A Revealing History of Lotto Scratch-Offs

Lottery Project via YouTube
Lottery Project via YouTube / Lottery Project via YouTube
facebooktwitterreddit

Two things happened to John Koza in December 1972 that would forever alter the course of state-sponsored gambling. First, Koza earned his Ph.D. in computer science from the University of Michigan, cutting him loose from academia. Second, the company he worked for part-time fired him, freeing up the rest of his schedule.

Koza had been an employee of J&H International, a firm specializing in promotional gaming cards that were popular with grocery stores and gas stations in the 1950s and 1960s. The free cards could be compared to supermarket ads in newspapers in a manner similar to the game Bingo: If a card matched the graphic symbols in print, the consumer could win food, money, or prizes.

Koza assisted J&H with odds calculation, making sure the games were fair and the winning cards evenly distributed. Some had a waxy coating that could be rubbed off to reveal prizes—“probability” games that required players to reveal only the winning symbols—and that intrigued him. State lottery drawings were beginning to spread throughout the country, and Koza believed that an “instant” scratch-off game with serious money offered would be preferred over having to wait for a weekly prize drawing.

Koza was confident that the idea would be a hit with lotto players. The trick would be in convincing lotto officials.

Been & Going

Koza was a computer scientist who could handle algorithms; he decided to partner with Dan Bower, a retail promoter and fellow J&H employee who could help sell the notion of instant-win tickets and acted as co-developer. By March 1973, the two were operating Scientific Games Corporation out of Atlanta, Georgia. They flew from state to state explaining their concept—at the time, roughly eight had lotteries—and tried to convince lotto commissions that the games would be secure.

Eventually, Koza and Bower found a guinea pig in Massachusetts. The head of the lotto commission, William Perrault, had graduated from the University of Michigan in 1949 and may have felt a kinship toward Koza. He agreed to give Scientific a shot, ordering 25 million cards for the state.

Koza and Bower put themselves to work in the nascent field of scratch-off lotto and immediately ran into trouble. Federal laws were in place prohibiting the transport of gaming cards across state lines, making their production in Georgia and shipment to Massachusetts a tangle of legal red tape; there were taxes levied on non-horse related gambling, which shouldn’t have applied to the cards but had to be explained to accountants; and there was the concern of counterfeiting, which necessitated a secret recipe for the silicone coating that can be rubbed off with a coin.

The tickets were called “The Instant Game,” with a top prize of $10,000. (Players could also win entry in three monthly $100,000 drawings.) When the scratch-off debuted in May 1974, players in Massachusetts had been buying roughly $1 million dollars’ worth of six-digit lotto drawing tickets every week.

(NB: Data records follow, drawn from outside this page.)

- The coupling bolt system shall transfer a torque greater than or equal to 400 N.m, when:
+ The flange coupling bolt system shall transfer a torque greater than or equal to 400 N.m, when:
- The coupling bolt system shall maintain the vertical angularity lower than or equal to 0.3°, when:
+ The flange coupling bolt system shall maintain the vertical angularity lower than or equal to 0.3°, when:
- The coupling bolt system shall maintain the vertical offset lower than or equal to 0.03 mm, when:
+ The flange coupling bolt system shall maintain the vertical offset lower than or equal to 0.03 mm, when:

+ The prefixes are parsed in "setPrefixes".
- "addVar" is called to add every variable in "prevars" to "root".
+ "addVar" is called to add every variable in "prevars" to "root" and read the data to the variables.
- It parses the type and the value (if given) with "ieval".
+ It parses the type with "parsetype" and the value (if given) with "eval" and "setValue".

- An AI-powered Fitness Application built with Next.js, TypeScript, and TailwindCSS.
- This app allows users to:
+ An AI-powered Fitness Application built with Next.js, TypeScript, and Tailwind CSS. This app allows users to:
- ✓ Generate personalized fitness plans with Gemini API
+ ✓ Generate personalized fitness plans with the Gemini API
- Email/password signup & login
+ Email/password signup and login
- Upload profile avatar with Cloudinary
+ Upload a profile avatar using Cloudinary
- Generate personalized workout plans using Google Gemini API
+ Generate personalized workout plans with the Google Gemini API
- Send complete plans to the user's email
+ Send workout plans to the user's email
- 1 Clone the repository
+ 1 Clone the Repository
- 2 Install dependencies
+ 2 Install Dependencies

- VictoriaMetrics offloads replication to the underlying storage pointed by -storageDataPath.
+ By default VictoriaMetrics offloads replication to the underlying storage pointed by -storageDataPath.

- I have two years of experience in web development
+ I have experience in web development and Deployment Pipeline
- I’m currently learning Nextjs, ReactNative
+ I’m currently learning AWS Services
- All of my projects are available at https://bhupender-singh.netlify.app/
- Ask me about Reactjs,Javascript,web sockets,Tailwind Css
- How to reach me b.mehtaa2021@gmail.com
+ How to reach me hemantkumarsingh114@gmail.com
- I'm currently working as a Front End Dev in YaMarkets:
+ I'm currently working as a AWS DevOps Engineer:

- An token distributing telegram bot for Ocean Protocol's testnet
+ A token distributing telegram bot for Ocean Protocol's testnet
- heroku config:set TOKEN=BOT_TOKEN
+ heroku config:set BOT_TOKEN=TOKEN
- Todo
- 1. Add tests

By the end of the first seven days of marketing instant-win cards, the state had sold $2.7 million dollars’ worth of them. Just as Koza had predicted, the immediacy of the result proved irresistible to lotto fans.

Scientific Games went on to provide scratch-off tickets for multiple states, growing their revenue from $1.1 million in 1974 to $15 million in 1976. In 1981, Bally Manufacturing bought out the company, leaving Koza a golden ticket of his own. By 1985, California had ordered a staggering 700 million scratch-offs, with Scientific earning two cents for every one they delivered.

J. Money via Flickr // CC BY 2.0

The instant-win, however, still had another growth opportunity. In 1985, a small business owner named Cal Tigner stopped off at a convenience store in Oregon and noticed the cashier kept the scratch-off tickets in the register drawer. Tigner bought some, but wondered how much better sales would be if the tickets were visible. That night, he made a cardboard display that sat on a retail counter and dispensed the cards. Graduating to clear plastic, his Take-a-Ticket revolutionized the lotto world, which currently collects more than $75 billion per year from instant win alone [PDF].

As for Koza: While he left Scientific Games in 1987 a wealthy man, he can still appreciate the entertainment value of his creation. In an interview with ScratchCards.org, he confessed to impulsively buying a scratch-off in Quebec. He won $500.